- Born: October 21, 1918
- Died: January 4, 2006 (aged 87)
- Occupation: Sociographer
- Relatives: Gertrude Himmelfarb (sister)

= Milton Himmelfarb =

American sociographer (1918–2006)

Milton Himmelfarb (October 21, 1918 - January 4, 2006) was an American sociographer of the American Jewish community.

Himmelfarb worked for four decades at the American Jewish Committee where he was director of information and research services. He edited various versions of the American Jewish Yearbook. He also was a contributing editor of Commentary, the monthly journal of opinion.

In 1986 President Ronald Reagan appointed Himmelfarb to the United States Holocaust Memorial Council. Himmelfarb held several academic posts: visiting professor at the Jewish Theological Seminary and the Reconstructionist Rabbinical College and visiting lecturer at Yale College. He earned a BA in 1938 and MS in 1939 from City College of New York.

Himmelfarb coined the aphorism on the Jewish community's political persuasions: "Jews earn like Episcopalians, and vote like Puerto Ricans."
Himmelfarb's sister was the historian Gertrude Himmelfarb.
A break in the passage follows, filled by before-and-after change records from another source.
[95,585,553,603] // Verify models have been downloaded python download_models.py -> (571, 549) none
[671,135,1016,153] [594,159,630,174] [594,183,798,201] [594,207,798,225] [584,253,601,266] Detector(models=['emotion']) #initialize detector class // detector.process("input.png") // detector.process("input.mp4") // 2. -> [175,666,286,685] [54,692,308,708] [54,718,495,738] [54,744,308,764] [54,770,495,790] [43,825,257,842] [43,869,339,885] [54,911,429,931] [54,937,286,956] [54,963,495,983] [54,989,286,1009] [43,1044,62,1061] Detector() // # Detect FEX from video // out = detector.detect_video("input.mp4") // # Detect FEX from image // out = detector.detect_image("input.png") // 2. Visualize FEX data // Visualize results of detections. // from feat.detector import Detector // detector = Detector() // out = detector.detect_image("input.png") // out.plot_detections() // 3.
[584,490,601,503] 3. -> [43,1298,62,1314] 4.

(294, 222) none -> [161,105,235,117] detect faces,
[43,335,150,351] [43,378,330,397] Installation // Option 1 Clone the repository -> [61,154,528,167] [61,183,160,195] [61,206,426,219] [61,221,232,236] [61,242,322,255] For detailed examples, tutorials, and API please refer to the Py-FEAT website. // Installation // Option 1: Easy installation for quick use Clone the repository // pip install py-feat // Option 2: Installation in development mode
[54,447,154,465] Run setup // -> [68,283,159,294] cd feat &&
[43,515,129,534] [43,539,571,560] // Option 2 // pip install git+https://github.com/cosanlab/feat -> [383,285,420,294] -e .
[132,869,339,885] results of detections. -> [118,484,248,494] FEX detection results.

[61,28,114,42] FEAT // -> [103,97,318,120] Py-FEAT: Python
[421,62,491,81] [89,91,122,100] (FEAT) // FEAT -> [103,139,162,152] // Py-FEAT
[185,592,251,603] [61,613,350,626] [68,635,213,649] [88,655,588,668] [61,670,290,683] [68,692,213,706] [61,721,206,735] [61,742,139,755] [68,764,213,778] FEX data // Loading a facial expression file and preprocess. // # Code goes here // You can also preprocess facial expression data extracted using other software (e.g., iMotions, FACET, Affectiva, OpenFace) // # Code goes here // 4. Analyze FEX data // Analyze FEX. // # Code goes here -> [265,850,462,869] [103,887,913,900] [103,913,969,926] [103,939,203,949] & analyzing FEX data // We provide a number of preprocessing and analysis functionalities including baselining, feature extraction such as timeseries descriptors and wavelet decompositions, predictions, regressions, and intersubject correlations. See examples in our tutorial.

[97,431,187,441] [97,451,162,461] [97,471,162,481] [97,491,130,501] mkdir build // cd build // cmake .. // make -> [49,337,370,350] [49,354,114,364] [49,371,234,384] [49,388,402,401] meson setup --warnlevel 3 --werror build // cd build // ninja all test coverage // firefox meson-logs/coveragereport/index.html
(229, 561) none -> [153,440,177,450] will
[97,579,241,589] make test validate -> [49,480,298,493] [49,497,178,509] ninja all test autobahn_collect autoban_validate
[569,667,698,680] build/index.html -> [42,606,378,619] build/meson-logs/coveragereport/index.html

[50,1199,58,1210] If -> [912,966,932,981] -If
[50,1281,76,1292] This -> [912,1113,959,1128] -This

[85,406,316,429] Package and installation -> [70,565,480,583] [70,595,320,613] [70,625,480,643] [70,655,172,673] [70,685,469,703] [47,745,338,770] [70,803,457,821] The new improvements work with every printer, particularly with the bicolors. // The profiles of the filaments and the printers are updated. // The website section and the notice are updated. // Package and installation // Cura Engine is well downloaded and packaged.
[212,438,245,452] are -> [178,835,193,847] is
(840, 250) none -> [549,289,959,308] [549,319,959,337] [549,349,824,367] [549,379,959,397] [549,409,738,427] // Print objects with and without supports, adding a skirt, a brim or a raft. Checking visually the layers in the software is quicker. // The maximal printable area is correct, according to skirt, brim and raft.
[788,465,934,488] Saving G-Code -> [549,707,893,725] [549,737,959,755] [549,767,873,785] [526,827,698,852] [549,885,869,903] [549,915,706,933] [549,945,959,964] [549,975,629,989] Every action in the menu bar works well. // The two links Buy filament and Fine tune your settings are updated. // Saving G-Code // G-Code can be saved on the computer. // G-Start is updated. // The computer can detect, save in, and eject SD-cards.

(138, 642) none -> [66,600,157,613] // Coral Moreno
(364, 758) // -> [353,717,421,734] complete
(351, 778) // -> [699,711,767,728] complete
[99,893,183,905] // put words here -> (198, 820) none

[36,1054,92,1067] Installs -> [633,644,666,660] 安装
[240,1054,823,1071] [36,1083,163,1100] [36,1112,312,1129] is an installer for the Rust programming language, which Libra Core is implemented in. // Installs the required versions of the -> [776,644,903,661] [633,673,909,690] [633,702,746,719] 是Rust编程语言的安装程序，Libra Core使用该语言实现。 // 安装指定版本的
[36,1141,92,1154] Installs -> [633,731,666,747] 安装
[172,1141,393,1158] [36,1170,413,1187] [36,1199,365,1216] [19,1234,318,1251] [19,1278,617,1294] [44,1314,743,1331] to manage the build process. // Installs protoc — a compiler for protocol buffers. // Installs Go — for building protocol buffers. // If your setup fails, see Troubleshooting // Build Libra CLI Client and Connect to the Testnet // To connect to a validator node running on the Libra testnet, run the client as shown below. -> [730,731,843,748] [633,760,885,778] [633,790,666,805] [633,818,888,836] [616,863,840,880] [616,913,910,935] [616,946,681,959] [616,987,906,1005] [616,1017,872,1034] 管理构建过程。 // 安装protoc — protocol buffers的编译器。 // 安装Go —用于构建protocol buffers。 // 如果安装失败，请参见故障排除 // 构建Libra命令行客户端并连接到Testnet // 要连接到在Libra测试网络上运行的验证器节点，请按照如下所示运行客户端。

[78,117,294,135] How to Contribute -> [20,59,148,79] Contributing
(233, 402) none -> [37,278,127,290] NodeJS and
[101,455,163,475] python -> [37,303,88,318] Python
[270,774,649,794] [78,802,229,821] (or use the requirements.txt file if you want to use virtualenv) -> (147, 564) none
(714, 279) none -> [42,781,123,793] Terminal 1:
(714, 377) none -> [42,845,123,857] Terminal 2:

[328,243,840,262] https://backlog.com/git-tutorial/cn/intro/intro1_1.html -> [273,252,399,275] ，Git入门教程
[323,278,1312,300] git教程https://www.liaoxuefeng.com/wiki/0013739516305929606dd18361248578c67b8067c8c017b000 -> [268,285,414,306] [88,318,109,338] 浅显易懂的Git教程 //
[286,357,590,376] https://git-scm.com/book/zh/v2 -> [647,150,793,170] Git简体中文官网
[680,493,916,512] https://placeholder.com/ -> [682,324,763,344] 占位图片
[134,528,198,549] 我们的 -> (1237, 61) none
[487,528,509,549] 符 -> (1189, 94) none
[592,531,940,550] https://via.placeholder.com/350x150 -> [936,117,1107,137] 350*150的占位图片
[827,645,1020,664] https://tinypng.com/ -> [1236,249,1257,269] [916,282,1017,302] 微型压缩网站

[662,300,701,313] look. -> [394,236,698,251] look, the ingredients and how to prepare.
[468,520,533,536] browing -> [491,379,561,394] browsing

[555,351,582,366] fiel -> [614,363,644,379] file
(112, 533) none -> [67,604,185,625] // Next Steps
He died in New York City at the age of 87. Through Gertrude, he was the uncle of William and Elizabeth Kristol.

==Selected works==
- Jews and Gentiles (Encounter Books), 2007,
- American Jewish Year Book (Jewish Publication Society of America, various years)
- The Jews of Modernity (Basic Books, 1973) (ISBN 0-465-03674-0)
- Jews in Unsecular America: Essays (Eerdmans Publishing Co., 1987) (ISBN 0-8028-0206-0)
- Zero Population Growth—For Whom? Differential Fertility and Minority Group Survival (Greenwood Press, 1978) (ISBN 0-313-20041-6)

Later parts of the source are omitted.